§ **Task goal**
Search the data for "class" and copy every matching line.

§ **Exercise input**

..........

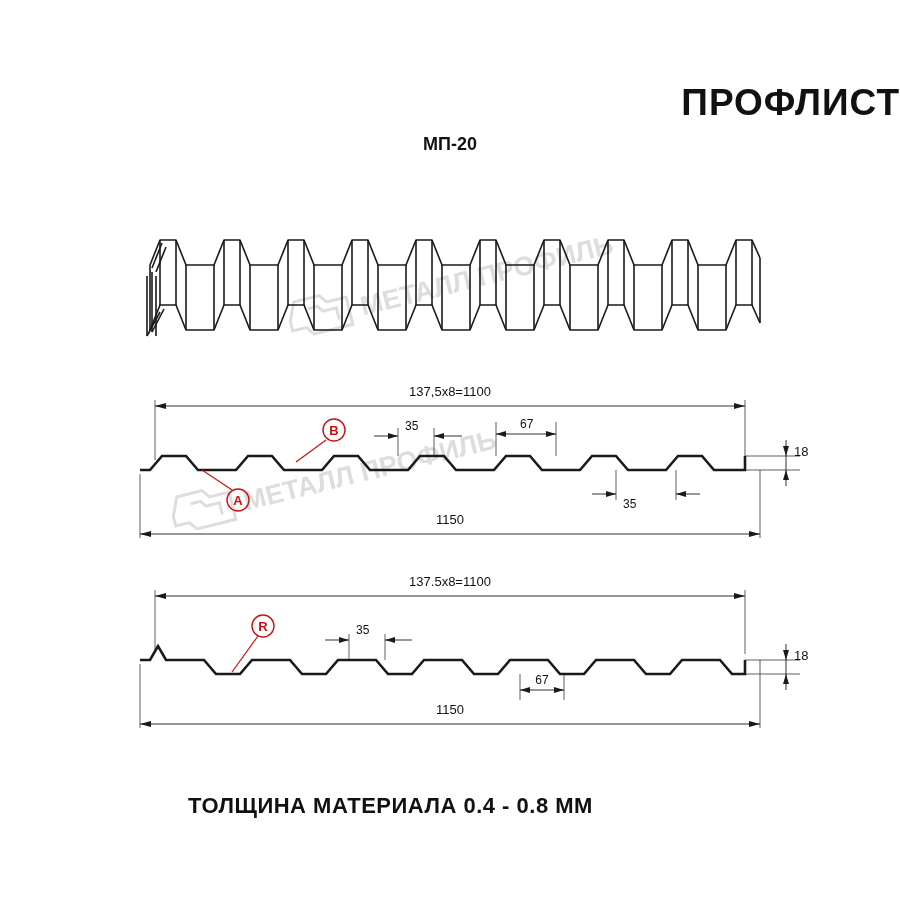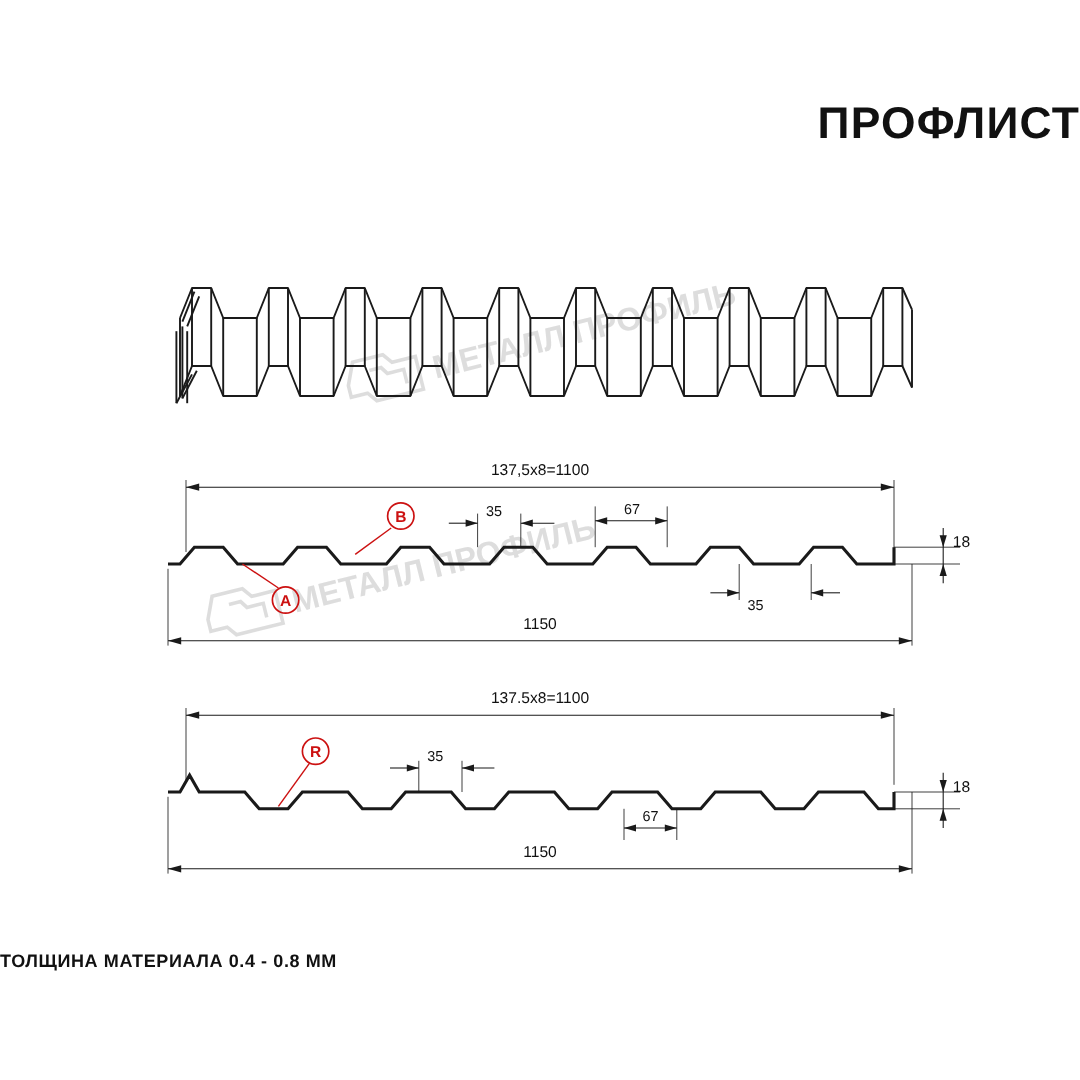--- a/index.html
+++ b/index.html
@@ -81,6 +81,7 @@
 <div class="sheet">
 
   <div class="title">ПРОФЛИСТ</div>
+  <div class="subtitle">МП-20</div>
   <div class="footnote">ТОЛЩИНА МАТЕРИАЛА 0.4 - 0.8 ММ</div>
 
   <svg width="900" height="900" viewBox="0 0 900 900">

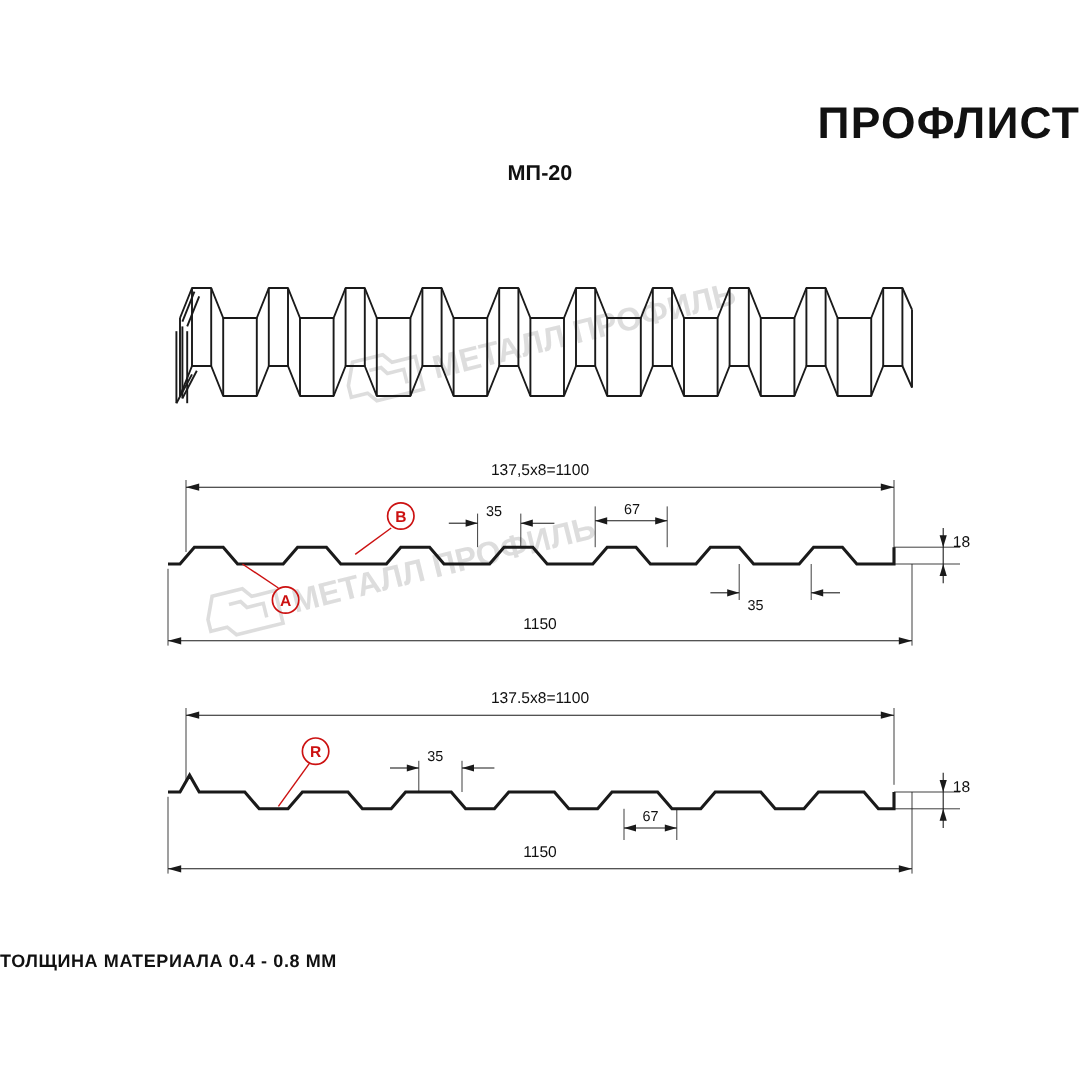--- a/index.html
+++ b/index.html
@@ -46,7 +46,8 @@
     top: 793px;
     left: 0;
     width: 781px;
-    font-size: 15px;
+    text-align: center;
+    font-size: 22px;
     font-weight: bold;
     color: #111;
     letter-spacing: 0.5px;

..........

§ **Expected output**
 <div class="sheet">
   <div class="title">ПРОФЛИСТ</div>
+  <div class="subtitle">МП-20</div>
   <div class="footnote">ТОЛЩИНА МАТЕРИАЛА 0.4 - 0.8 ММ</div>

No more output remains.